## [Working data]
*** Block opens ***

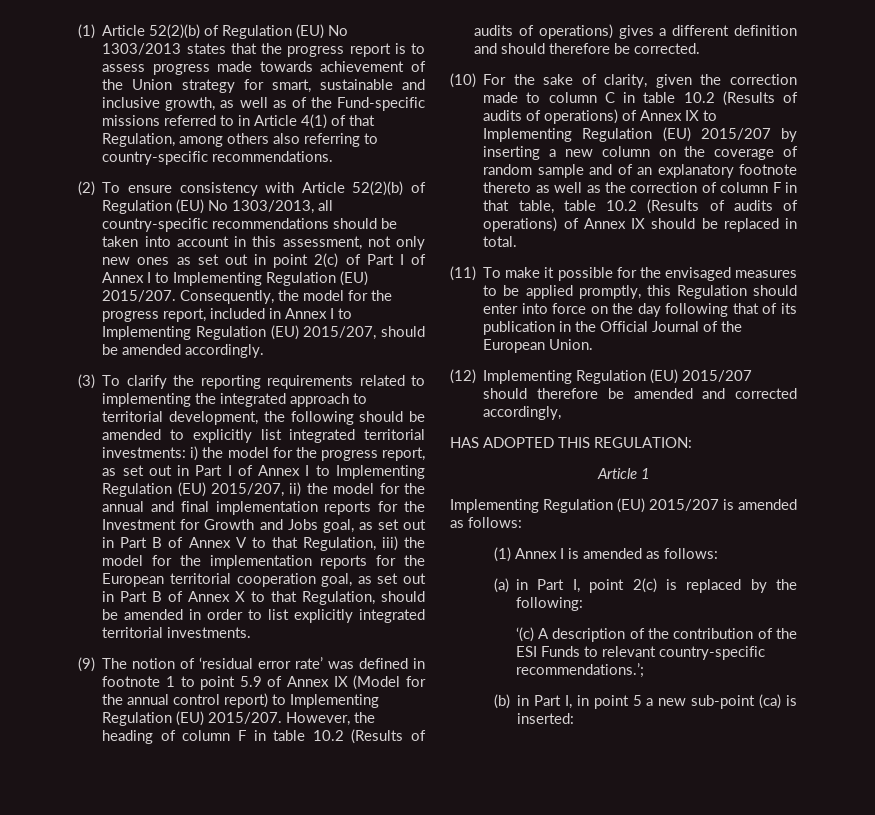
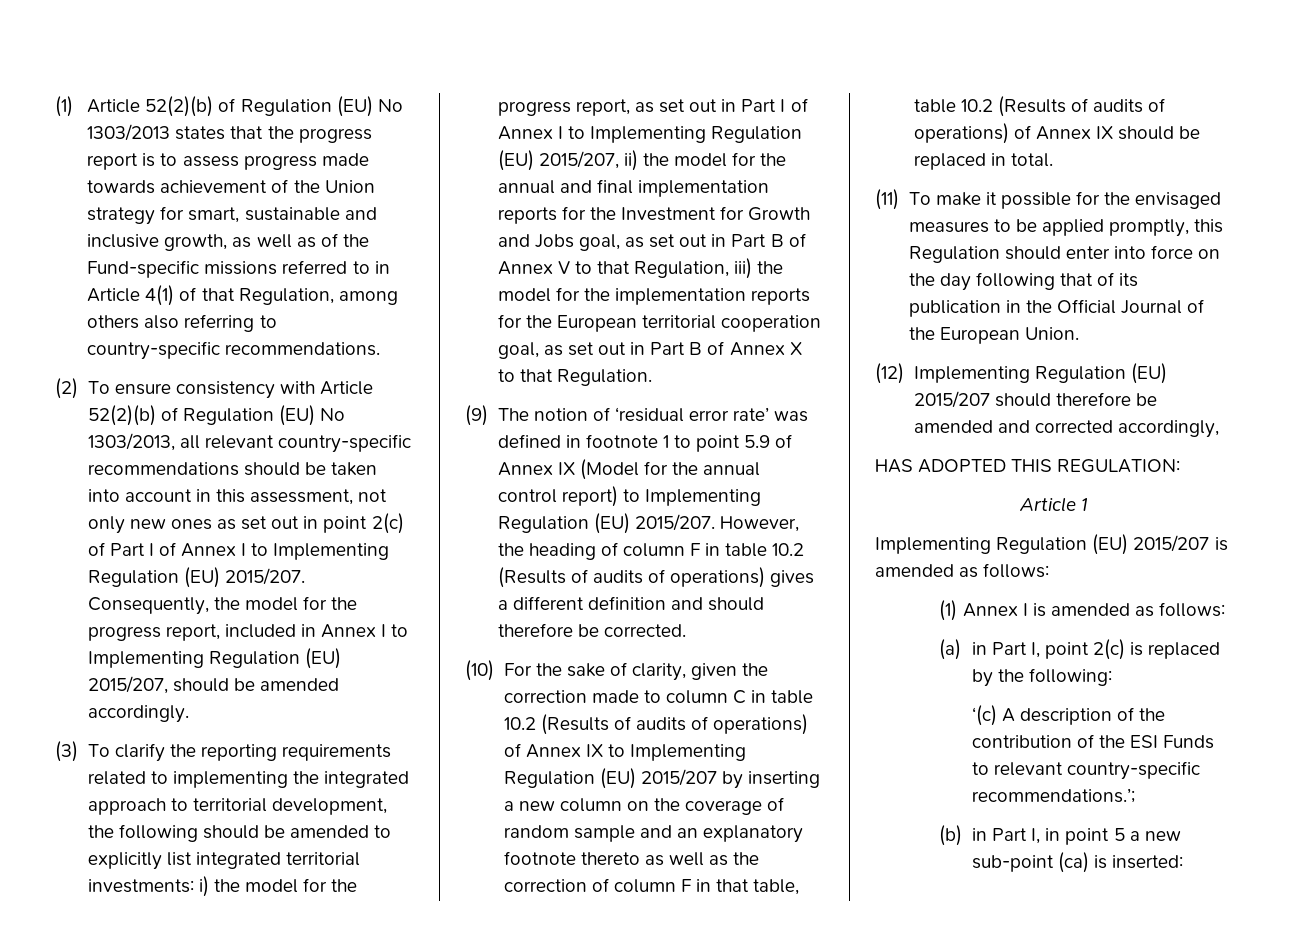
- (2) To ensure consistency with Article 52(2)(b) of Regulation (EU) No 1303/2013, all country-specific recommendations should be taken into account in this assessment, not only new ones as set out in point 2(c) of Part I of Annex I to Implementing Regulation (EU) 2015/207.
+ (2) To ensure consistency with Article 52(2)(b) of Regulation (EU) No 1303/2013, all relevant country-specific recommendations should be taken into account in this assessment, not only new ones as set out in point 2(c) of Part I of Annex I to Implementing Regulation (EU) 2015/207.
- i) the model for the progress report, as set out in Part I of Annex I to Implementing Regulation (EU) 2015/207, ii) the model for the annual and final implementation reports for the Investment for Growth and Jobs goal, as set out in Part B of Annex V to that Regulation, iii) the model for the implementation reports for the European territorial cooperation goal, as set out in Part B of Annex X to that Regulation, should be amended in order to list explicitly integrated territorial investments.
+ i) the model for the progress report, as set out in Part I of Annex I to Implementing Regulation (EU) 2015/207, ii) the model for the annual and final implementation reports for the Investment for Growth and Jobs goal, as set out in Part B of Annex V to that Regulation, iii) the model for the implementation reports for the European territorial cooperation goal, as set out in Part B of Annex X to that Regulation.
- (10) For the sake of clarity, given the correction made to column C in table 10.2 (Results of audits of operations) of Annex IX to Implementing Regulation (EU) 2015/207 by inserting a new column on the coverage of random sample and of an explanatory footnote thereto as well as the correction of column F in that table, table 10.2 (Results of audits of operations) of Annex IX should be replaced in total.
+ (10) For the sake of clarity, given the correction made to column C in table 10.2 (Results of audits of operations) of Annex IX to Implementing Regulation (EU) 2015/207 by inserting a new column on the coverage of random sample and an explanatory footnote thereto as well as the correction of column F in that table, table 10.2 (Results of audits of operations) of Annex IX should be replaced in total.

*** Block closes ***

## [Exercise details]
Scan the data above. Return every line with "recommendations" in it.

## [Solved problem]
- (2) To ensure consistency with Article 52(2)(b) of Regulation (EU) No 1303/2013, all country-specific recommendations should be taken into account in this assessment, not only new ones as set out in point 2(c) of Part I of Annex I to Implementing Regulation (EU) 2015/207.
+ (2) To ensure consistency with Article 52(2)(b) of Regulation (EU) No 1303/2013, all relevant country-specific recommendations should be taken into account in this assessment, not only new ones as set out in point 2(c) of Part I of Annex I to Implementing Regulation (EU) 2015/207.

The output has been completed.